Before-and-after change records:
|---|
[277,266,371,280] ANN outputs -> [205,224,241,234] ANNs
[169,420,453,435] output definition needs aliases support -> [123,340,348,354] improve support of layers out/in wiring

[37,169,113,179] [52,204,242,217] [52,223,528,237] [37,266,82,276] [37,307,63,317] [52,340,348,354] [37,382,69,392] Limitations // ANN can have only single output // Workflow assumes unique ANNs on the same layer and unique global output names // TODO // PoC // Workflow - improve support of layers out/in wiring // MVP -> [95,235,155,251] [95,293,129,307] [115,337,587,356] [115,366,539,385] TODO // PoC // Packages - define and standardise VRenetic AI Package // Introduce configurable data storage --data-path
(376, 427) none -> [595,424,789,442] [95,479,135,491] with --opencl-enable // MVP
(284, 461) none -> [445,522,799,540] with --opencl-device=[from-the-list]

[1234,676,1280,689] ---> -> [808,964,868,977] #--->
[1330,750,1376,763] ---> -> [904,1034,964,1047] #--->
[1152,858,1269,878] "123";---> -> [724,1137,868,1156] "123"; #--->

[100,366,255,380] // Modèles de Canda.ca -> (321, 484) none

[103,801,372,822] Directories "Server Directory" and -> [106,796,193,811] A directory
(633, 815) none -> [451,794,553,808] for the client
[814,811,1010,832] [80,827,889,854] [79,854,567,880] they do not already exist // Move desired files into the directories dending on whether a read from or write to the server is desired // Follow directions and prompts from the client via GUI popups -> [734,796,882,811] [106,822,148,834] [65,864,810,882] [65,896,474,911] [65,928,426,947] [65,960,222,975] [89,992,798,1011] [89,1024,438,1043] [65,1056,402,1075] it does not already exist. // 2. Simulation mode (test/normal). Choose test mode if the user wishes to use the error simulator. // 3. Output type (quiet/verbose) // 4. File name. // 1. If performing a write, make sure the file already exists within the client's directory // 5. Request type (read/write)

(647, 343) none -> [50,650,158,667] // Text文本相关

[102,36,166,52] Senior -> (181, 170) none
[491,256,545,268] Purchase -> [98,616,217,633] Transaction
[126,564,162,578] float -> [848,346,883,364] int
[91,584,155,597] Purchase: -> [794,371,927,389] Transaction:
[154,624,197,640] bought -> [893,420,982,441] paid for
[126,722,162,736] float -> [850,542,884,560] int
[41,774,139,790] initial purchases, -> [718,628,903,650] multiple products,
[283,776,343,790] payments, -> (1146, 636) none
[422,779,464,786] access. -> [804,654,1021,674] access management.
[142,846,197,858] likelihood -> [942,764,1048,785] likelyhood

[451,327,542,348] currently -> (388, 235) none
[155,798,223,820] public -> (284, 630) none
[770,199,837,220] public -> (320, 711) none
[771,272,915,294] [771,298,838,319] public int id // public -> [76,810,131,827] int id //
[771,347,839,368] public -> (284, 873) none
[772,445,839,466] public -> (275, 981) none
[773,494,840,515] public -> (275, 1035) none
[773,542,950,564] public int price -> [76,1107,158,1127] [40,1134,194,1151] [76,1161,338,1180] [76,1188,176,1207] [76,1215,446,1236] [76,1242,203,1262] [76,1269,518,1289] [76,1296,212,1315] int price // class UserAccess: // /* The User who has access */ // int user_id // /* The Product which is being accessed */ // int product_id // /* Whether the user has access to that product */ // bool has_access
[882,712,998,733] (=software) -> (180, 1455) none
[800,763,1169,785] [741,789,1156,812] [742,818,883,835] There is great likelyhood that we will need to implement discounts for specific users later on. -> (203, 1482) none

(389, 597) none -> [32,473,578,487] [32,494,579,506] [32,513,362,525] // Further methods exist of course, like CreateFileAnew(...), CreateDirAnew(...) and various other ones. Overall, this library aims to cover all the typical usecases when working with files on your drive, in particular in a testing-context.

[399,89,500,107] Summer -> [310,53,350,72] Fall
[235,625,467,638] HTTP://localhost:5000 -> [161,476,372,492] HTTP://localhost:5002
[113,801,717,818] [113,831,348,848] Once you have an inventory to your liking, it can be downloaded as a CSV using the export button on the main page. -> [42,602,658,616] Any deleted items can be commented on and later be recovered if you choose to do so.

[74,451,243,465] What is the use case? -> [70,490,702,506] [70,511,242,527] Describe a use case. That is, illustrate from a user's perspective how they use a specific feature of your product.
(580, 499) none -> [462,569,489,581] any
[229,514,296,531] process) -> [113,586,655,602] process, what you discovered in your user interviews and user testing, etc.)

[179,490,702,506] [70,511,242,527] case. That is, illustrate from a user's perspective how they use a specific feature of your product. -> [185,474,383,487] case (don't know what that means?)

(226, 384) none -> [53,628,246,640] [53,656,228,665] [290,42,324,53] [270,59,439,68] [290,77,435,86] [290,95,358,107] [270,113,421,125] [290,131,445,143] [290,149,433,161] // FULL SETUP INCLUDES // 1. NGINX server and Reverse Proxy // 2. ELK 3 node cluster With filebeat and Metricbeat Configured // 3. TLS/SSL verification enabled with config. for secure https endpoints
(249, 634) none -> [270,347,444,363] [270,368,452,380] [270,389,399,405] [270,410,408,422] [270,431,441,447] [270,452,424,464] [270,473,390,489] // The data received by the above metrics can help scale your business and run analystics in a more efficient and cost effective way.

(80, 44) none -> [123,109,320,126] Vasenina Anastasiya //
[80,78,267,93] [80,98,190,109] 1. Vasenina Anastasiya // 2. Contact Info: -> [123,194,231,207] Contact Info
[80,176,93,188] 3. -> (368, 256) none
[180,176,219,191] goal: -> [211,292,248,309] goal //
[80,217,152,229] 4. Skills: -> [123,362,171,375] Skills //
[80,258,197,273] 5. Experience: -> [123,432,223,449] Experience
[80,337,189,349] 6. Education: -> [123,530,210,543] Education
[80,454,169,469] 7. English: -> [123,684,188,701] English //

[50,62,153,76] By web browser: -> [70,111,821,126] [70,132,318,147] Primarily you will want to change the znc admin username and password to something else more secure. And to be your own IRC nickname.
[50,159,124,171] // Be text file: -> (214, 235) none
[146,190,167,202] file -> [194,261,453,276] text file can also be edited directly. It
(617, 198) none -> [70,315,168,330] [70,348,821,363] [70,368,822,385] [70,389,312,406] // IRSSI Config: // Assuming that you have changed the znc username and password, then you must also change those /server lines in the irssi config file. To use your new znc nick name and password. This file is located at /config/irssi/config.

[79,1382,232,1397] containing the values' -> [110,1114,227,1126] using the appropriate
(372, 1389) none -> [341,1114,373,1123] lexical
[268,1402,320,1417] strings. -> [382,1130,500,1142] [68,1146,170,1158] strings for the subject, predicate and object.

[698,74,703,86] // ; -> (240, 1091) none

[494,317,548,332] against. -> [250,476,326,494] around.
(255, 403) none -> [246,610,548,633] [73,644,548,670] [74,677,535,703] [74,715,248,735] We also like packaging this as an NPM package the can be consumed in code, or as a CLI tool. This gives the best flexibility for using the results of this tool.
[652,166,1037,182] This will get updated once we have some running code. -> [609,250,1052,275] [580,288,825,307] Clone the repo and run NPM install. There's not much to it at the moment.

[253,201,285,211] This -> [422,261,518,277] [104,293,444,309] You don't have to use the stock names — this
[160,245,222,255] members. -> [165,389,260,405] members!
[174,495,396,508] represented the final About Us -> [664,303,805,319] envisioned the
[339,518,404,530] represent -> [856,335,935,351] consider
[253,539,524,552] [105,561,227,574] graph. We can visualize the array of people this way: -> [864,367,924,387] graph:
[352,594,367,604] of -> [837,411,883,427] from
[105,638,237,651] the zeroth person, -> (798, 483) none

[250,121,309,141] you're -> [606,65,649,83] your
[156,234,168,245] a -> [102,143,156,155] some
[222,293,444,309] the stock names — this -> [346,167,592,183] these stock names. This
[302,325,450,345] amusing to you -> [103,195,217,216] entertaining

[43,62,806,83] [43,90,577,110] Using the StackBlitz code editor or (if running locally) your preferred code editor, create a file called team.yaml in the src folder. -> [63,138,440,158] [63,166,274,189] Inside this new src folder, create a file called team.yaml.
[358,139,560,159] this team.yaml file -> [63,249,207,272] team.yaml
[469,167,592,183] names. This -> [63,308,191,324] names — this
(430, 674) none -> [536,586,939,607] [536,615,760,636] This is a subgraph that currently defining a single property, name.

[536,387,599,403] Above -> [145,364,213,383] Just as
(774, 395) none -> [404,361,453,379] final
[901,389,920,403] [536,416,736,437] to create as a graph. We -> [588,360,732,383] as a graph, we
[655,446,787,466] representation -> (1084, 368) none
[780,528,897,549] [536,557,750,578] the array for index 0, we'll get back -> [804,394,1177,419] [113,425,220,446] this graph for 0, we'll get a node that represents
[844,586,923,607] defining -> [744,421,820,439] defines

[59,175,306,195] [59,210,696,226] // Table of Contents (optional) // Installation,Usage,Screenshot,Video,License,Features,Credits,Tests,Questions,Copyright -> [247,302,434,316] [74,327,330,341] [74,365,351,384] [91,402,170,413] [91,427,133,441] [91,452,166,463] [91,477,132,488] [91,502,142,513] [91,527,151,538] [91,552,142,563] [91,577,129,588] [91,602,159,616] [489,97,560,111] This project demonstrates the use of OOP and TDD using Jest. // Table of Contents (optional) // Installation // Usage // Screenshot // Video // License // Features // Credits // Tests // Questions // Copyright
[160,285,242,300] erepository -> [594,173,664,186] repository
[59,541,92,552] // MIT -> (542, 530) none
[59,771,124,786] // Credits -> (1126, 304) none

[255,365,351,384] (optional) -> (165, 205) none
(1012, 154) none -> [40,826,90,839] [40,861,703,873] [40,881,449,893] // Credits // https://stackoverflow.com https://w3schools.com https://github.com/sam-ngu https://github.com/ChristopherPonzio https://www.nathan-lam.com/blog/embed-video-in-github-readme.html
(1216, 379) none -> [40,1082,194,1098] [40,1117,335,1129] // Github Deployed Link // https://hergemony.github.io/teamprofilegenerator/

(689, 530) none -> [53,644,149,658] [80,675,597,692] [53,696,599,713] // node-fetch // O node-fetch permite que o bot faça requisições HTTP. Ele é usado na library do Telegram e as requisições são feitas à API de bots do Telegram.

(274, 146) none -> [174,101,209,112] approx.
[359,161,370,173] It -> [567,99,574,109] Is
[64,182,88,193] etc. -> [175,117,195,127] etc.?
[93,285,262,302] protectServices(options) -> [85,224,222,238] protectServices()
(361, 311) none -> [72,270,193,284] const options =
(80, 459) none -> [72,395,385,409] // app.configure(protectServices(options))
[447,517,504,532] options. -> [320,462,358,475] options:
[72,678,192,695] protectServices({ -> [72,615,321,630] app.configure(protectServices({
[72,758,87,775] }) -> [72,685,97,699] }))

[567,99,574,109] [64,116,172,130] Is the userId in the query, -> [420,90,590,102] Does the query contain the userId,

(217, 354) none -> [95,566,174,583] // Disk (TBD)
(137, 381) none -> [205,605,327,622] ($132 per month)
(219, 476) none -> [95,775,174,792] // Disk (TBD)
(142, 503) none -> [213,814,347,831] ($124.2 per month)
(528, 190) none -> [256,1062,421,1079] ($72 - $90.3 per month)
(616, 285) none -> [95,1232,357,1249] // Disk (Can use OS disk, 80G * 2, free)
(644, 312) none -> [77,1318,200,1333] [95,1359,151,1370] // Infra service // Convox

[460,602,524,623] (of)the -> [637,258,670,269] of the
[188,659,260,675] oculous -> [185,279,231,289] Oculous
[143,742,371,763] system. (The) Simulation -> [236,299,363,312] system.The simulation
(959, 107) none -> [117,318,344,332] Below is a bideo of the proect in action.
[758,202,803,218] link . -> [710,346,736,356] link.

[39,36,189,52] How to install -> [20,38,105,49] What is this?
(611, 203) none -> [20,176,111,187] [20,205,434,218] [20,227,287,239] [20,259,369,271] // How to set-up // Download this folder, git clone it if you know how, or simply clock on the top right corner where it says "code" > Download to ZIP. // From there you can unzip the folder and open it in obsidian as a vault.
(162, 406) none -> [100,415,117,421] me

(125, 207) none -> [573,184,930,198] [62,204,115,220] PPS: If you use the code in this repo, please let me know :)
|---|
_PROMPT:_ Start with the line above that contains "[772,445,839,466] public -> (275, 981) none" and stop after the line that contains "[800,763,1169,785] [741,789,1156,812] [742,818,883,835]". Output those lines exactly, and only those.

_YOUR RESPONSE:_
[772,445,839,466] public -> (275, 981) none
[773,494,840,515] public -> (275, 1035) none
[773,542,950,564] public int price -> [76,1107,158,1127] [40,1134,194,1151] [76,1161,338,1180] [76,1188,176,1207] [76,1215,446,1236] [76,1242,203,1262] [76,1269,518,1289] [76,1296,212,1315] int price // class UserAccess: // /* The User who has access */ // int user_id // /* The Product which is being accessed */ // int product_id // /* Whether the user has access to that product */ // bool has_access
[882,712,998,733] (=software) -> (180, 1455) none
[800,763,1169,785] [741,789,1156,812] [742,818,883,835] There is great likelyhood that we will need to implement discounts for specific users later on. -> (203, 1482) none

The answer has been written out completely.